───── DATA IN THIS EXERCISE

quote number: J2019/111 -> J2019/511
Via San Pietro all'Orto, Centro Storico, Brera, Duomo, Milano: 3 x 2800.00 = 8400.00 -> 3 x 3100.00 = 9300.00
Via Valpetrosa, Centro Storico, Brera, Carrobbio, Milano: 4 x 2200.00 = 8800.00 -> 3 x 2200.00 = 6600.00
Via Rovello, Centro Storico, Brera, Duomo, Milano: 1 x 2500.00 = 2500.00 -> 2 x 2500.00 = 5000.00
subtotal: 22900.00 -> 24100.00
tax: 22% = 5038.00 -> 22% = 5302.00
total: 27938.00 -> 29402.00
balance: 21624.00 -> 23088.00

──────────

■ ACTION ITEM ■
Identify each line in the records above that contains the word "Brera", and copy it out in full.

■ TASK RESULT ■
Via San Pietro all'Orto, Centro Storico, Brera, Duomo, Milano: 3 x 2800.00 = 8400.00 -> 3 x 3100.00 = 9300.00
Via Valpetrosa, Centro Storico, Brera, Carrobbio, Milano: 4 x 2200.00 = 8800.00 -> 3 x 2200.00 = 6600.00
Via Rovello, Centro Storico, Brera, Duomo, Milano: 1 x 2500.00 = 2500.00 -> 2 x 2500.00 = 5000.00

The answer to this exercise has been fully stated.